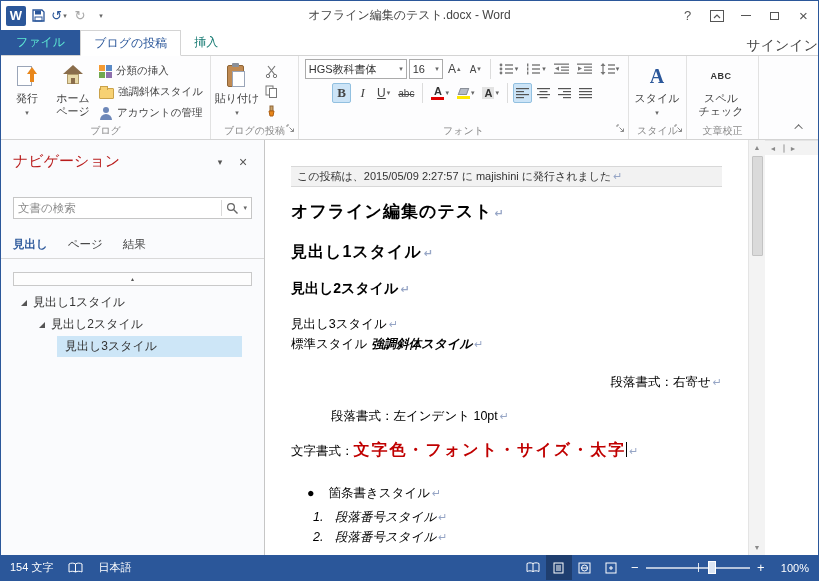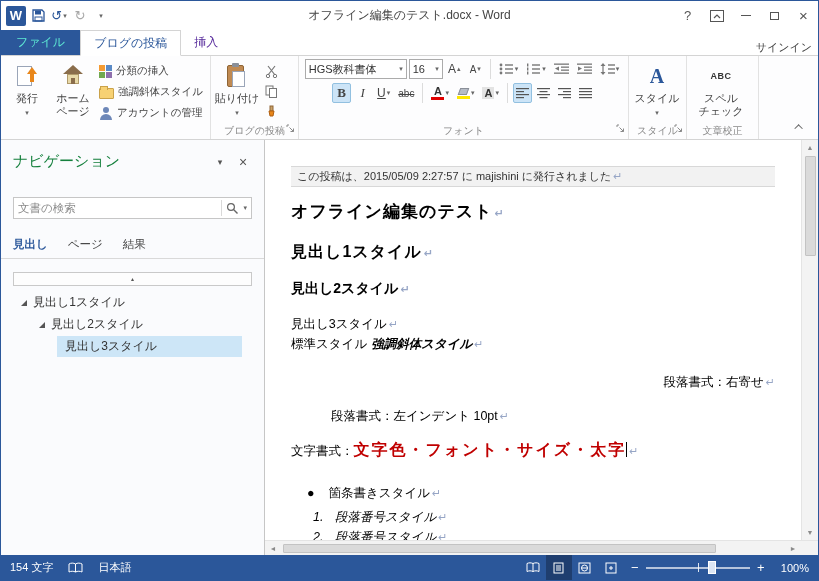"挿入" .tab { color: #4c1d95 -> #0f766e }
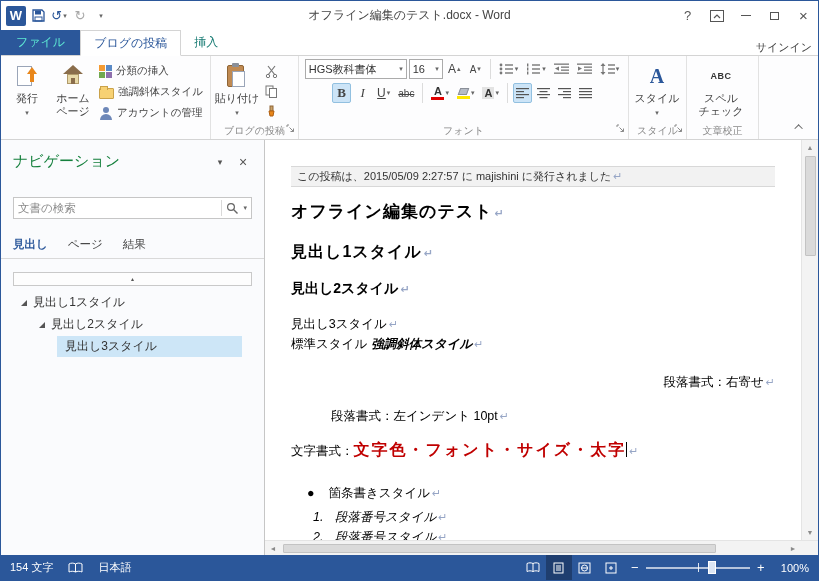"サインイン" .signin { font-size: 11px -> 14px; padding-right: 6px -> 0 }
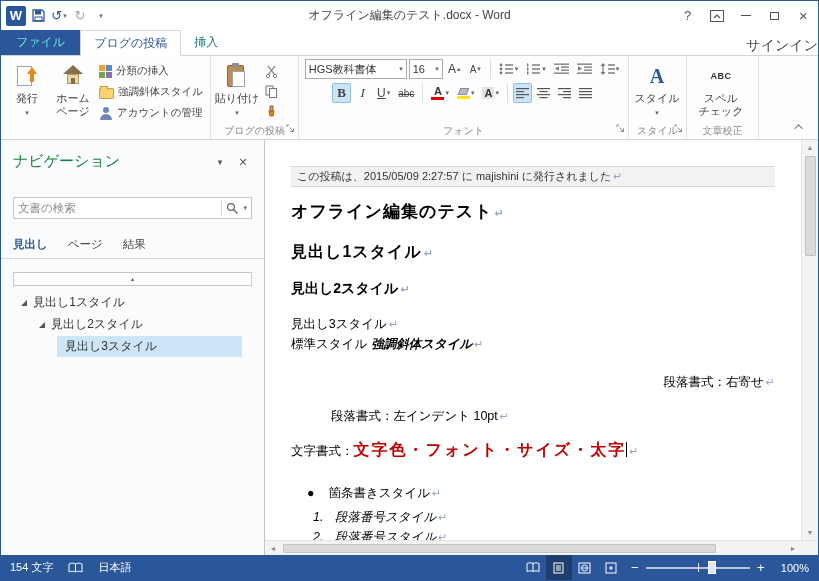"ブログ" div.rgroup-label { html: none -> <div>ブログ</div> }
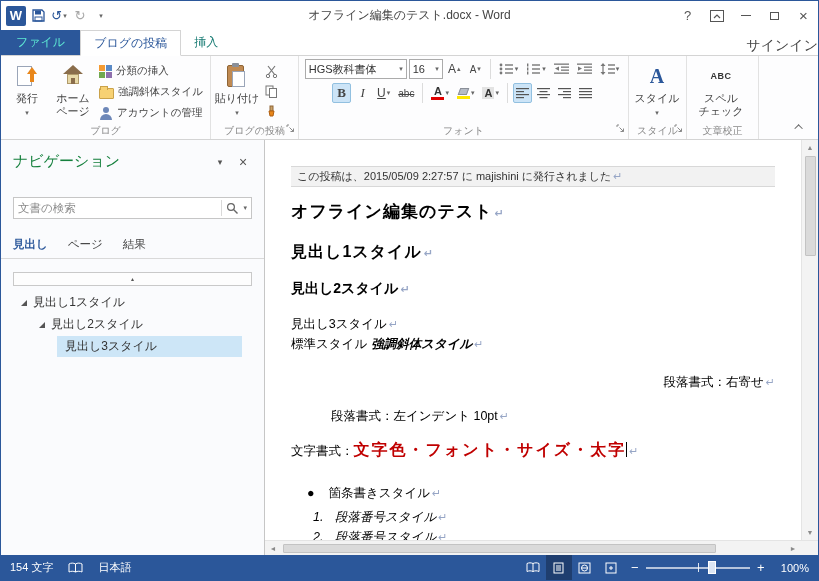"ナビゲーション" .nav-title { color: #15803d -> #b91c1c }
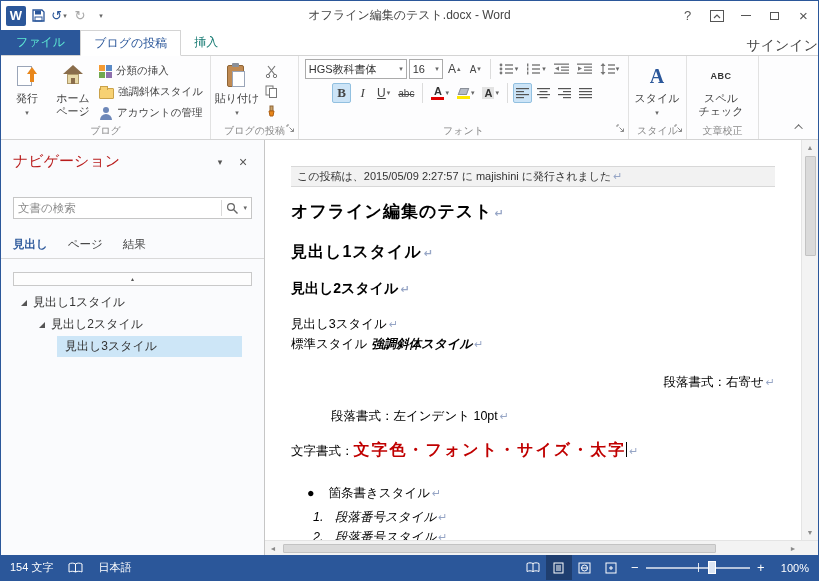"この投稿は、2015/05/09 2:27:57 に majishini" .docarea { flex-direction: column -> row }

Work required:
In your output, repeat the listing above exactly and include none of the pictures.

Expected answer:
"挿入" .tab { color: #4c1d95 -> #0f766e }
"サインイン" .signin { font-size: 11px -> 14px; padding-right: 6px -> 0 }
"ブログ" div.rgroup-label { html: none -> <div>ブログ</div> }
"ナビゲーション" .nav-title { color: #15803d -> #b91c1c }
"この投稿は、2015/05/09 2:27:57 に majishini" .docarea { flex-direction: column -> row }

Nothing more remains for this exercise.